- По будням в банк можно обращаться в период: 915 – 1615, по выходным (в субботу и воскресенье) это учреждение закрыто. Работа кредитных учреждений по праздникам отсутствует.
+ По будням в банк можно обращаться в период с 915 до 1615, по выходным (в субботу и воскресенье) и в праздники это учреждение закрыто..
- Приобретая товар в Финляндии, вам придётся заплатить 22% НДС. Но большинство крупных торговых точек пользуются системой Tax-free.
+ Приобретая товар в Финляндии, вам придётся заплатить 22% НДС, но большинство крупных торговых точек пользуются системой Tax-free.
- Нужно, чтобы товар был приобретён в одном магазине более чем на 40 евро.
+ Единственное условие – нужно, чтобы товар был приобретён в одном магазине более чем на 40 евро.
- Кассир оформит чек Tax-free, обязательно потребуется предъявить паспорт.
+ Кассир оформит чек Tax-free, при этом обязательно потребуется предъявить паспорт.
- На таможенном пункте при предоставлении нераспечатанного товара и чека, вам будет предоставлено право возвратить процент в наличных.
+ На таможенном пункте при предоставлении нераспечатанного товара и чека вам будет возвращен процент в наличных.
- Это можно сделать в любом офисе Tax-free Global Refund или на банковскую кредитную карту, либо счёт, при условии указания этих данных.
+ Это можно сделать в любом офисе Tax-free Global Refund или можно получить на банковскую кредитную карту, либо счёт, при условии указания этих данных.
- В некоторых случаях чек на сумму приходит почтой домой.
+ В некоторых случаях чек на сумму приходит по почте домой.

# # # #

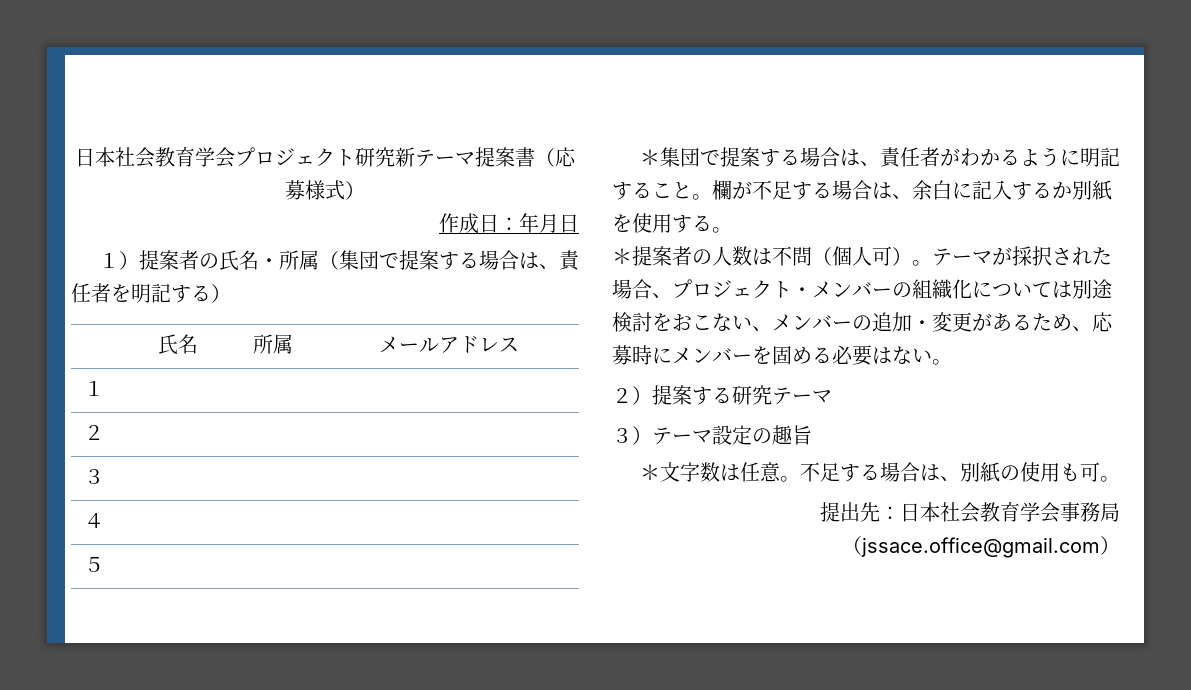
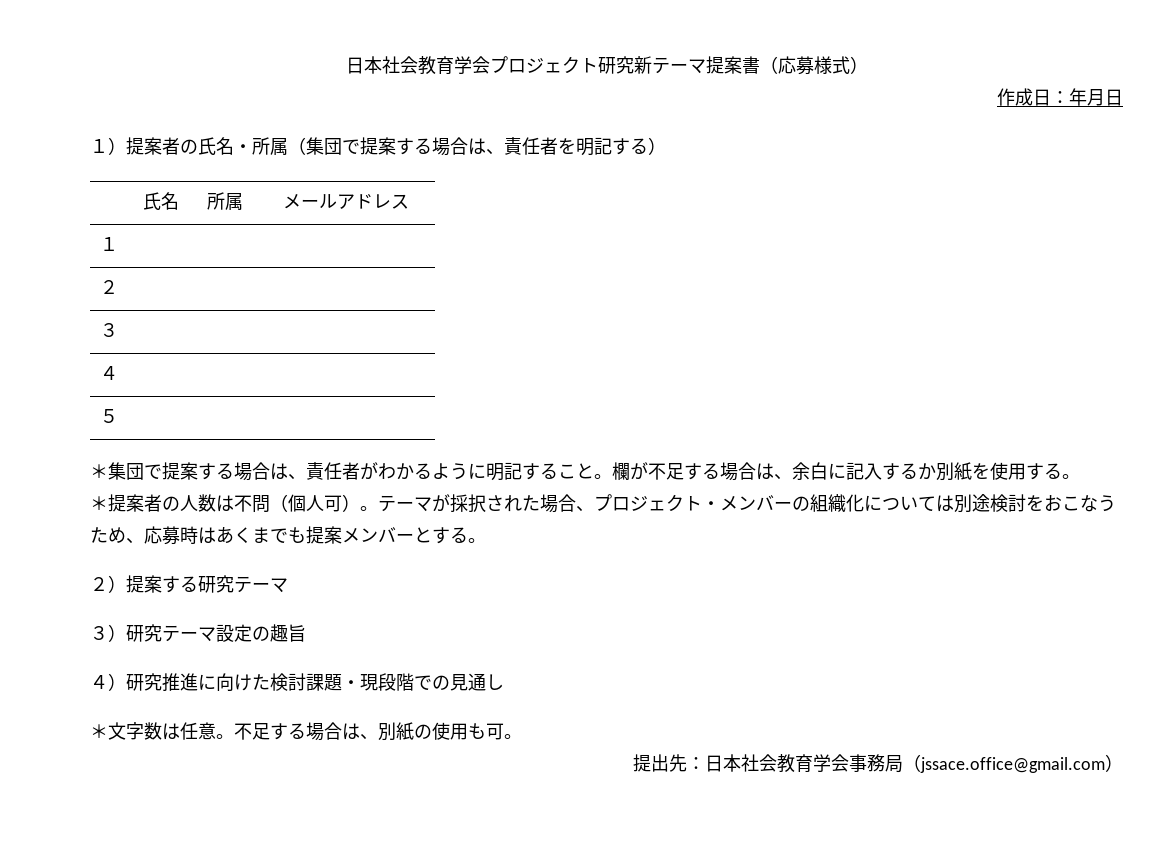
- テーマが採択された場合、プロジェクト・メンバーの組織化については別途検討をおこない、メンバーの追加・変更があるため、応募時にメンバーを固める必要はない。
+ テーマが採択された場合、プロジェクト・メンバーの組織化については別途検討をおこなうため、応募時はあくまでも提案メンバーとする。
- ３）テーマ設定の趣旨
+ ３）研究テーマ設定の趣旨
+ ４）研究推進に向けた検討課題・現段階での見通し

# # # #

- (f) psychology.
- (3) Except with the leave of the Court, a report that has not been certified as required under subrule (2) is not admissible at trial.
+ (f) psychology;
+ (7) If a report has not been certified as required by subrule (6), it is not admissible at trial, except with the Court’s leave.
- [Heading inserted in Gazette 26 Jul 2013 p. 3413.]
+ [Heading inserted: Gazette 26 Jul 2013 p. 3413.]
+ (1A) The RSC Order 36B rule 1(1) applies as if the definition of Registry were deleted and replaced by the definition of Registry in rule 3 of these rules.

# # # #

EXERCISE: Could you reproduce, exactly, every line above from the line with "- По будням" to the line with "22% НДС, но", and no other line? Both ends count.

FINAL ANSWER:
- По будням в банк можно обращаться в период: 915 – 1615, по выходным (в субботу и воскресенье) это учреждение закрыто. Работа кредитных учреждений по праздникам отсутствует.
+ По будням в банк можно обращаться в период с 915 до 1615, по выходным (в субботу и воскресенье) и в праздники это учреждение закрыто..
- Приобретая товар в Финляндии, вам придётся заплатить 22% НДС. Но большинство крупных торговых точек пользуются системой Tax-free.
+ Приобретая товар в Финляндии, вам придётся заплатить 22% НДС, но большинство крупных торговых точек пользуются системой Tax-free.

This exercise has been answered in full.